As a moderate, I am offended when the so called guardians and protectors of my faith want me to not consume some form of media because its supposedly incendiary to my faith. I am not part of some herd who needs to be “guided” and taught right from wrong by elaborate interpretations of my faith. In fact, the very act of the so called guardians of faith can freely tell me to not do something, enjoying the protections granted by that very freedom of expression.

Imagine an atheist society where all religious and faith based discourse are censored, banned and punishable by death.

Despite that, we cannot begin to censor the freedom of others to criticize my faith or any faith. In fact, to take the dialog further and create a better understanding for naysayers, it imperative that people speak freely of our fears and misgivings about each other and each others’ religion. Some will be insensitive and some will not temper their criticism with reasoning.
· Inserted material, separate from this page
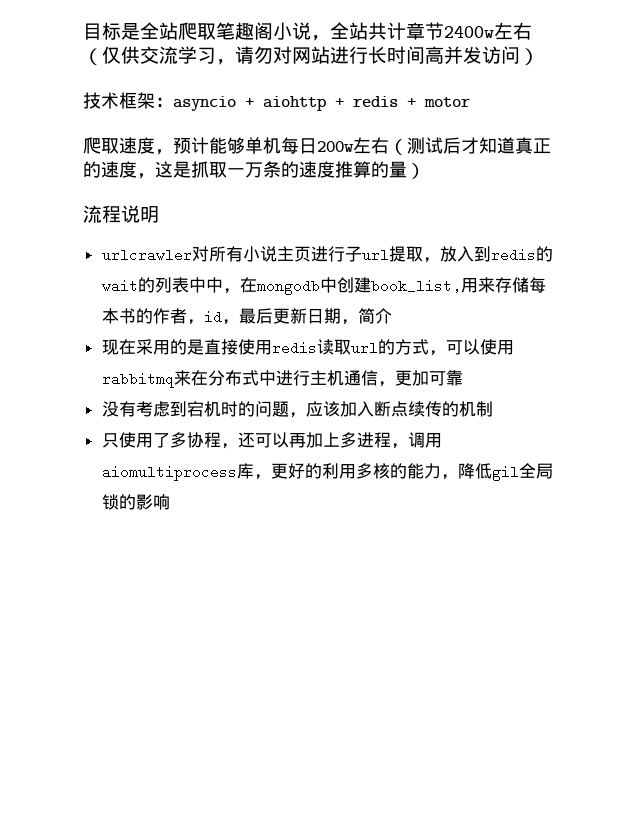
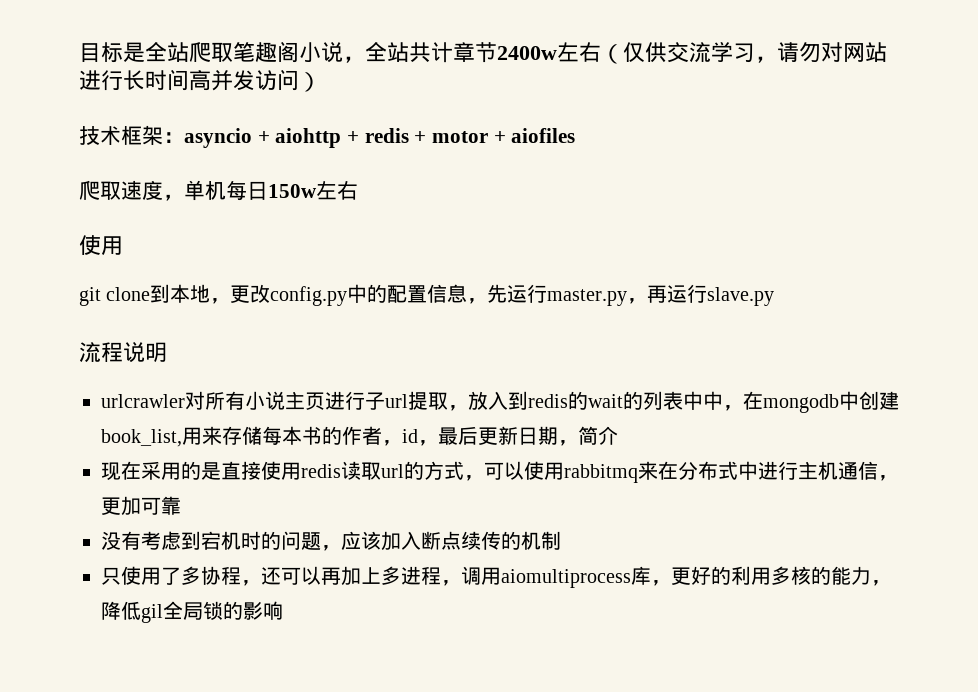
(470, 102) none -> [493,128,576,143] + aiofiles
[173,137,245,154] 预计能够 -> (184, 197) none
[317,137,551,155] [83,161,425,179] 200w左右（测试后才知道真正的速度，这是抓取一万条的速度推算的量） -> [268,181,358,200] [79,235,123,255] [79,284,775,306] 150w左右 // 使用 // git clone到本地，更改config.py中的配置信息，先运行master.py，再运行slave.py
Charlie Hebdo emphasizes why we must use the power of protest, dialog and discussion over violence. Yes, the images are insulting to believers. The publication has equally offensively lampooned other religions too. It is the publication’s credo, their business and ethos to do so in order to make their living. Nothing is sacred for them. But the last thing I want is to teach them what is sacred. It is not my place, just as it is not my obligation to bother explaining to the masses why my religion gets constantly misappropriated. I am a personal citizen and a private follower of my faith. I will continue to follow my heart’s calling to abide by the tenets of spirituality I have learned. If you are offended, leave, ignore, protest, debate, argue, use legal means to control the narrative. And no, I am not limiting this critique to one faith, this applies equally to all blind followers who resort to violence to shut the naysayers. I cannot condone the violence of vandalizing movie theaters over PK or banning of Salman Rushdie’s Satanic Verses or exiling M.F.Hussain for his questionable artwork, or banning Perumal Murugan’s book because it offended someone’s sensibilities.

A moderate has to learn to navigate these waters, and remember that every incursion to freedom of speech must be countered with resistance. Remember the moderates who did not raise their voices bear the burden of allowing a Nazi maniac to rise to power and roll out widespread genocide. So be moderate, let everyone speak their minds, let your freedom of speech not incite direct call to violence against others, use good judgement but don't expect others to use good judgement in return. Do not be a silent victim to your faith getting increasingly militant or violent or intolerant of others. Let those who wish to make fun of your idols, your symbols, your ideologies or your texts, do it. But never give up your right to debate, discuss, protest, write, draw, speak about the injustices done to your beliefs. Most importantly, do not let parochial, maniacal bigots take over your belief system of choice. A moderate cannot let anyone be the arbiter of expression because the moment I grant that authority to someone, I am assured abuse of that authority.

We do not share common sensibilities, what is a joke to me is a serious affair to you. Let me not tell you to lighten up just as I do not invite you to tell me to be serious. Your art is my blasphemy so let me not tell you what you should create just as I wont listen to your art recommendations. It is the freedom of speech that lets a Pope propagate Christianity in a primarily Buddhist nation. It is freedom of speech that lets Muslims run religious institutions and Madrasas in primarily Christian nation without fear. It is freedom of expression that lets a Sikh proudly wear his turban even when he serves in the army uniform. It is freedom of speech that lets Hindus build three different temples, all within 5 miles of each other, in one single city of USA. We enjoy these freedoms without batting an eye, yet this freedom is now threatened across the world because fundamentalists have suddenly developed thin skins and a host of sacred cows. The choice is yours, do you let them win by staying quiet or do you fight for your freedom to exercise your belief system?